Fine-tune on data from our Skill Capture System. We fine-tune these tactile-augmented models on the demonstrations gathered through Skill Capture. Beyond simply adding touch, we find that tactile data makes human demonstrations more valuable, because touch gives us a physical signal to align human motion to robot execution. Touch helps bridge the gap between the human hand that captured the skill and the robot hand that performs it.

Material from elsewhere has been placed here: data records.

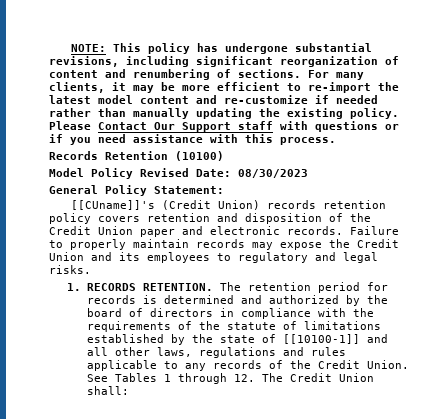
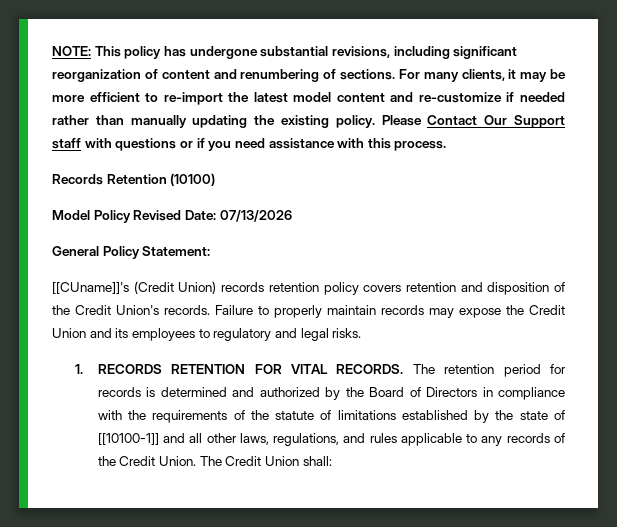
- Model Policy Revised Date: 08/30/2023
+ Model Policy Revised Date: 07/13/2026
- [[CUname]]'s (Credit Union) records retention policy covers retention and disposition of the Credit Union paper and electronic records.
+ [[CUname]]'s (Credit Union) records retention policy covers retention and disposition of the Credit Union's records.
- 1. RECORDS RETENTION.
+ 1. RECORDS RETENTION FOR VITAL RECORDS.
- The retention period for records is determined and authorized by the board of directors in compliance with the requirements of the statute of limitations established by the state of [[10100-1]] and all other laws, regulations and rules applicable to any records of the Credit Union.
+ The retention period for records is determined and authorized by the Board of Directors in compliance with the requirements of the statute of limitations established by the state of [[10100-1]] and all other laws, regulations, and rules applicable to any records of the Credit Union.
- See Tables 1 through 12. The Credit Union shall:
+ The Credit Union shall:

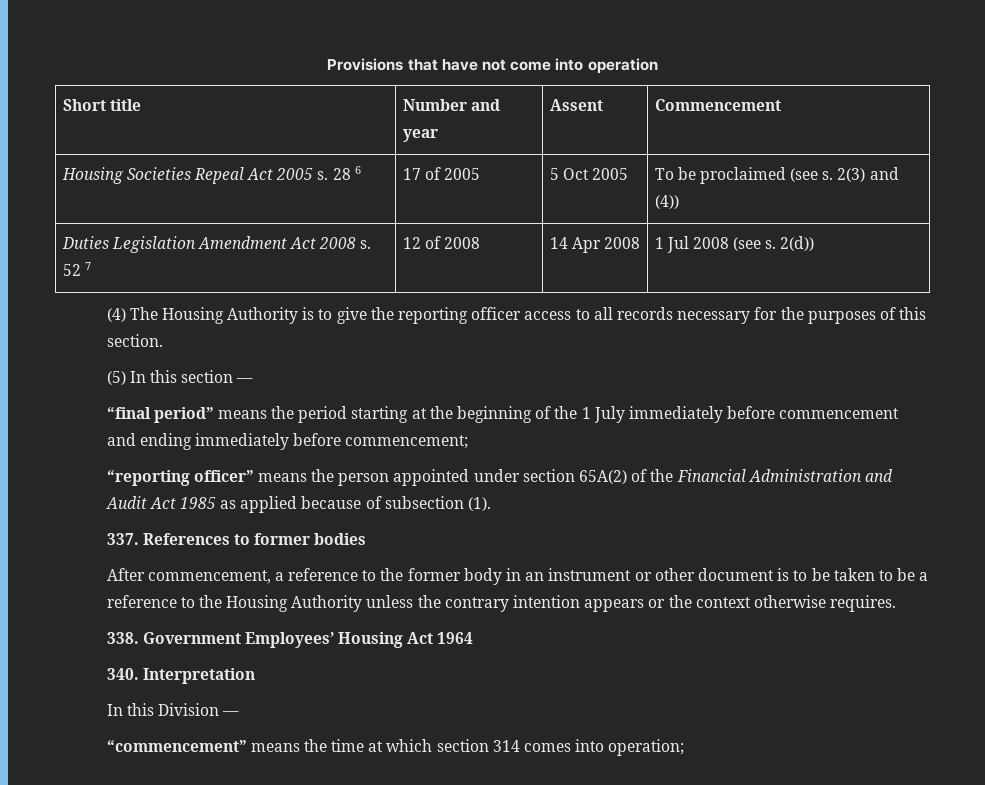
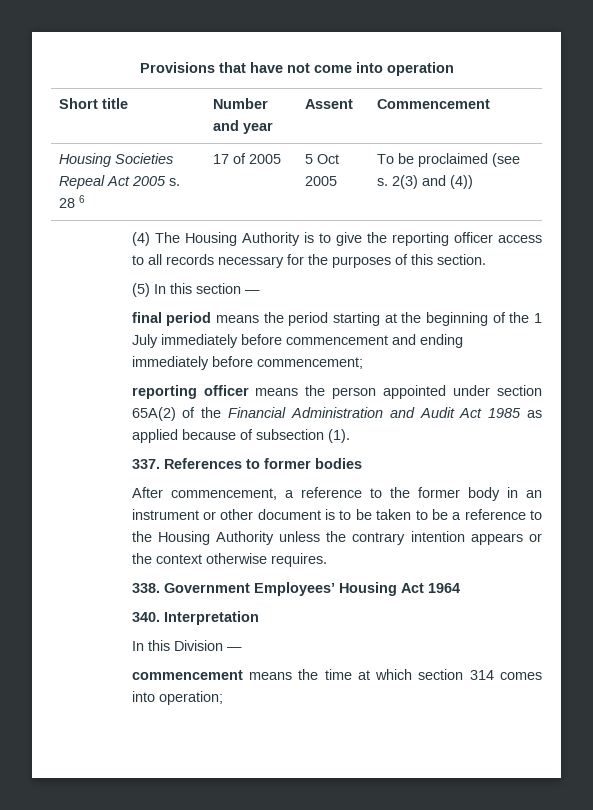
- Duties Legislation Amendment Act 2008 s. 52 7 | 12 of 2008 | 14 Apr 2008 | 1 Jul 2008 (see s. 2(d))
- “final period” means the period starting at the beginning of the 1 July immediately before commencement and ending immediately before commencement;
+ final period means the period starting at the beginning of the 1 July immediately before commencement and ending immediately before commencement;
- “reporting officer” means the person appointed under section 65A(2) of the Financial Administration and Audit Act 1985 as applied because of subsection (1).
+ reporting officer means the person appointed under section 65A(2) of the Financial Administration and Audit Act 1985 as applied because of subsection (1).
- “commencement” means the time at which section 314 comes into operation;
+ commencement means the time at which section 314 comes into operation;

Leverage Tactile-Aware Reinforcement Learning. Finally, we use reinforcement learning to push success rates higher still. Here too, touch is a force multiplier. We have seen that tactile data drastically speeds up the training rate for RL, because force feedback gives the policy a dense, physically grounded signal about what is working and what is not, rather than relying on sparse visual outcomes alone.
What this enables
The factories building the most high-value and consequential products in the world (Electronics, AI Infra, Automotive) need work done that requires human-level dexterity, and there are not enough skilled workers to meet that demand at scale. Physical AI got robots moving through the world. Dexterous Intelligence is what lets them change it.
By pairing tactile sensing with the best robotics foundation models, fine-tuning on touch data no one else can capture, and sharpening it all with tactile-aware reinforcement learning, we are building the intelligence layer that has been missing from physical AI. Delivered through the Tacta Hand and the broader TactaBot platform, Dexterous Intelligence represents a new paradigm for industrial automation, where the most high-value, contact-rich work in factories is no longer constrained by the availability of human hands.